Gregor von Tours schreibt, in der Mitte des 3. Jahrhunderts seien unter Kaiser Decius sieben Bischöfe aus Rom zur Missionierung Galliens gesandt worden; Austremonius erhielt die Auvergne. Er ließ sich in Clermont nieder, gründete dort die Ortskirche und starb, derselben Quelle nach, in Frieden. Die folgenden Jahrhunderte gaben sich damit nicht zufrieden. Man verschaffte ihm eine römische Senatorenherkunft, ein Martyrium und dann den Rang eines Apostelschülers, und die Abtei Issoire stritt lange mit Volvic und Mozac um seine Reliquien — drei Klöster, drei Leiber, drei Überlieferungen. Die Historiker halten sich an Gregor.
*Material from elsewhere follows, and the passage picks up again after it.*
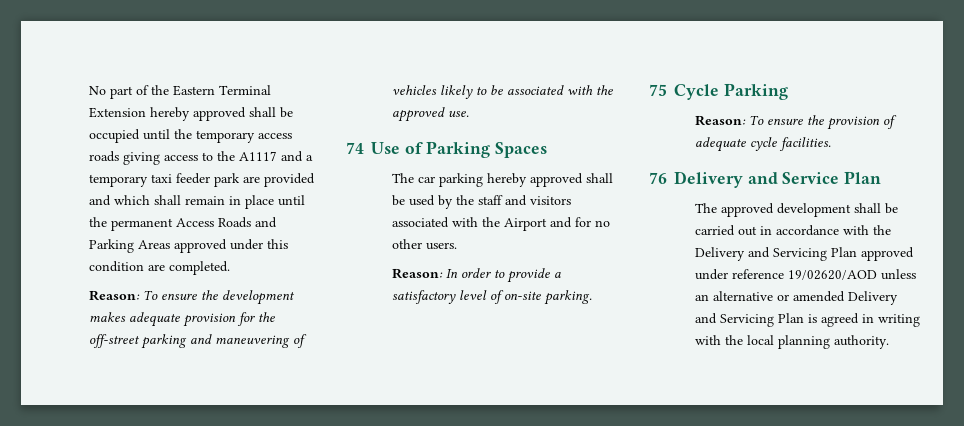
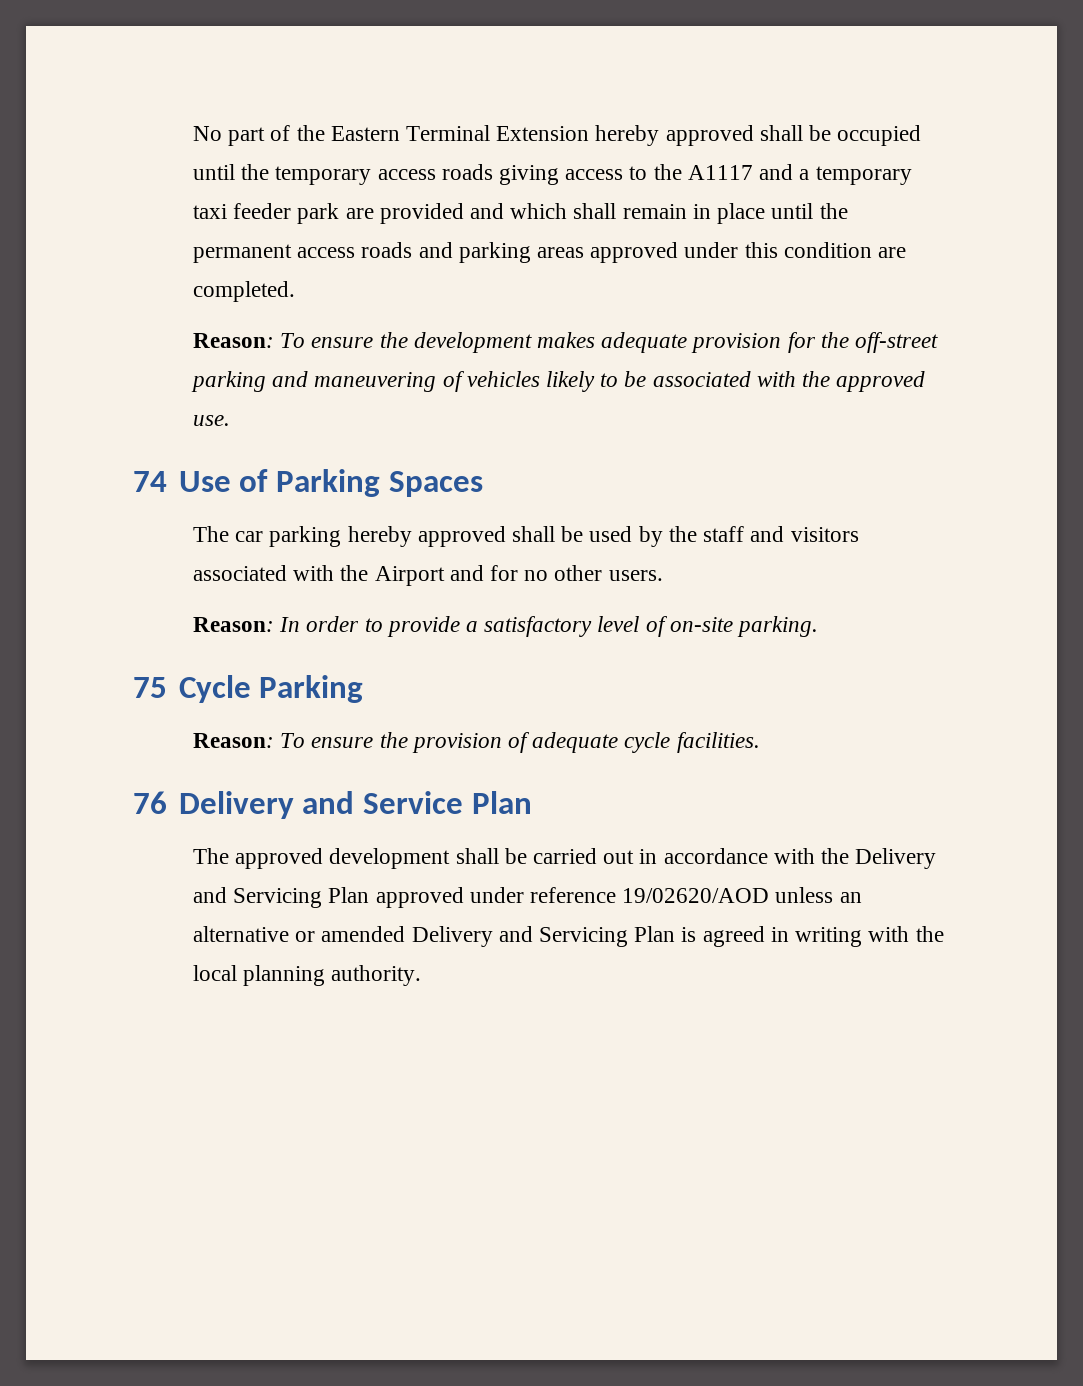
- No part of the Eastern Terminal Extension hereby approved shall be occupied until the temporary access roads giving access to the A1117 and a temporary taxi feeder park are provided and which shall remain in place until the permanent Access Roads and Parking Areas approved under this condition are completed.
+ No part of the Eastern Terminal Extension hereby approved shall be occupied until the temporary access roads giving access to the A1117 and a temporary taxi feeder park are provided and which shall remain in place until the permanent access roads and parking areas approved under this condition are completed.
Es bleibt, dass das Bistum Clermont, eines der ältesten Frankreichs, ihn für seinen Gründer hält, und dass sein Fest auf den 1. November fällt, den Tag, an dem die Kirche alle Heiligen zugleich feiert.
Bischof der Frühzeit mit Kasel und Buch; die auvergnatische Bildkunst zeigt ihn bisweilen sein Haupt tragend, nach dem ihm später zugeschriebenen Martyrium.